# ACTIVITY
An exact copy of the entries, with every picture omitted, is what is needed here.

▽

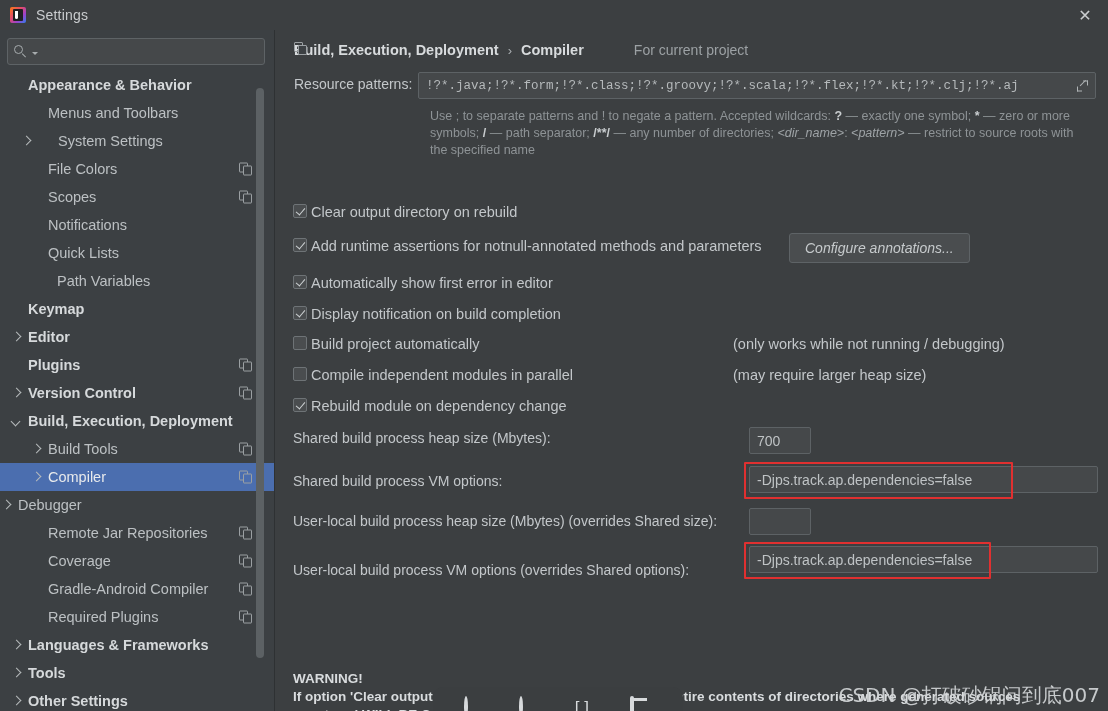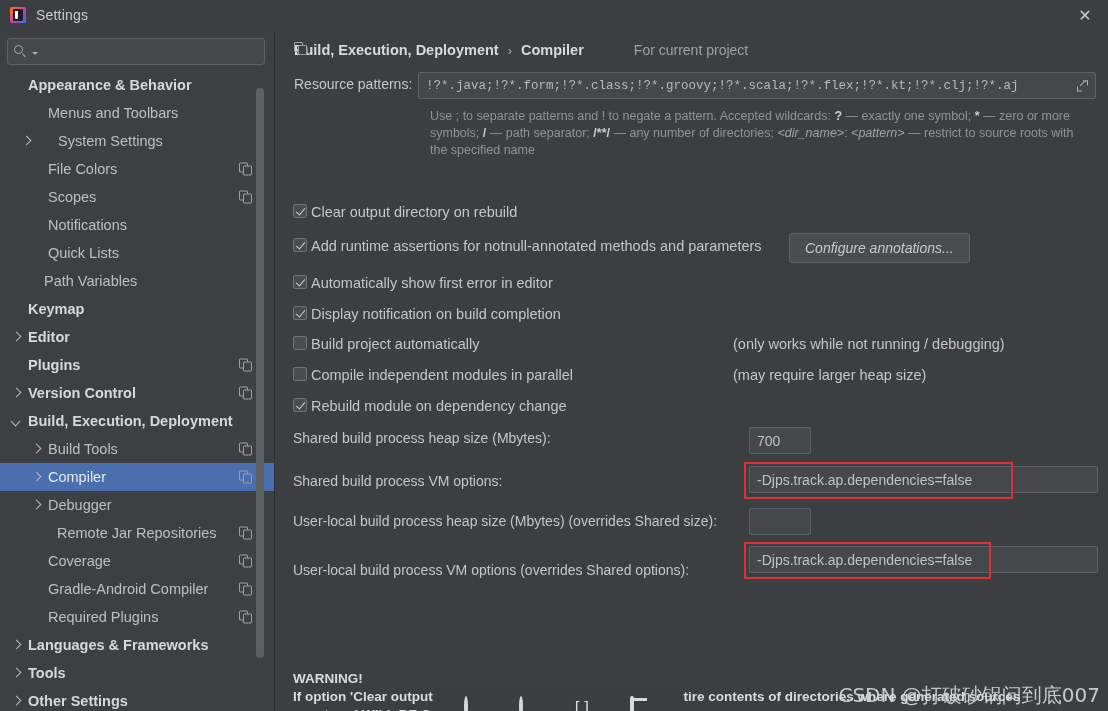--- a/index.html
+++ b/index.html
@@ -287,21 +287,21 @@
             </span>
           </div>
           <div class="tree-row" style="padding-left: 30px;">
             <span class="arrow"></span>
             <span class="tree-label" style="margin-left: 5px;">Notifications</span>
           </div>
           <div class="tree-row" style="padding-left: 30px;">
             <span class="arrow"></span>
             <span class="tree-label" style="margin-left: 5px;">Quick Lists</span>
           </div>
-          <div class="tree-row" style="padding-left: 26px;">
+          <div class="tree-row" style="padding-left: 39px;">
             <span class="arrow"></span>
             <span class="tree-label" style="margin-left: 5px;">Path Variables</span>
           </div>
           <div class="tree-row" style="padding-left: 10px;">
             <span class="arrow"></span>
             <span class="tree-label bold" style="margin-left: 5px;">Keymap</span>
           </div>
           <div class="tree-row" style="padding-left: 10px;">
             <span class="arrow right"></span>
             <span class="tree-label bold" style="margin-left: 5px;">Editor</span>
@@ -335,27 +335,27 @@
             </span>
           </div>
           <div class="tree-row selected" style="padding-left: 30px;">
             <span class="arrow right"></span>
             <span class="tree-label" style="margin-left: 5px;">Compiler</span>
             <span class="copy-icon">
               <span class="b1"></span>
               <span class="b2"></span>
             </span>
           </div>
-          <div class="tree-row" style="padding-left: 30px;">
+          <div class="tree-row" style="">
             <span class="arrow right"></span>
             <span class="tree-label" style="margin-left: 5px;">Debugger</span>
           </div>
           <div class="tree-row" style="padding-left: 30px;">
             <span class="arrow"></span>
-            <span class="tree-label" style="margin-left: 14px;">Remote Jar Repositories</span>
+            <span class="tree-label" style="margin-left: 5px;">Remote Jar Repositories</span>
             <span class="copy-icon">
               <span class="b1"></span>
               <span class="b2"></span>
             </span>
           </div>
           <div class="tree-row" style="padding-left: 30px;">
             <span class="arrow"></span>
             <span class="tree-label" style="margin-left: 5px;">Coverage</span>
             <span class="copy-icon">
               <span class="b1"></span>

△

# RESULT OF THE EXERCISE
--- a/index.html
+++ b/index.html
@@ -287,21 +287,21 @@
             </span>
           </div>
           <div class="tree-row" style="padding-left: 30px;">
             <span class="arrow"></span>
             <span class="tree-label" style="margin-left: 5px;">Notifications</span>
           </div>
           <div class="tree-row" style="padding-left: 30px;">
             <span class="arrow"></span>
             <span class="tree-label" style="margin-left: 5px;">Quick Lists</span>
           </div>
-          <div class="tree-row" style="padding-left: 26px;">
+          <div class="tree-row" style="padding-left: 39px;">
             <span class="arrow"></span>
             <span class="tree-label" style="margin-left: 5px;">Path Variables</span>
           </div>
           <div class="tree-row" style="padding-left: 10px;">
             <span class="arrow"></span>
             <span class="tree-label bold" style="margin-left: 5px;">Keymap</span>
           </div>
           <div class="tree-row" style="padding-left: 10px;">
             <span class="arrow right"></span>
             <span class="tree-label bold" style="margin-left: 5px;">Editor</span>
@@ -335,27 +335,27 @@
             </span>
           </div>
           <div class="tree-row selected" style="padding-left: 30px;">
             <span class="arrow right"></span>
             <span class="tree-label" style="margin-left: 5px;">Compiler</span>
             <span class="copy-icon">
               <span class="b1"></span>
               <span class="b2"></span>
             </span>
           </div>
-          <div class="tree-row" style="padding-left: 30px;">
+          <div class="tree-row" style="">
             <span class="arrow right"></span>
             <span class="tree-label" style="margin-left: 5px;">Debugger</span>
           </div>
           <div class="tree-row" style="padding-left: 30px;">
             <span class="arrow"></span>
-            <span class="tree-label" style="margin-left: 14px;">Remote Jar Repositories</span>
+            <span class="tree-label" style="margin-left: 5px;">Remote Jar Repositories</span>
             <span class="copy-icon">
               <span class="b1"></span>
               <span class="b2"></span>
             </span>
           </div>
           <div class="tree-row" style="padding-left: 30px;">
             <span class="arrow"></span>
             <span class="tree-label" style="margin-left: 5px;">Coverage</span>
             <span class="copy-icon">
               <span class="b1"></span>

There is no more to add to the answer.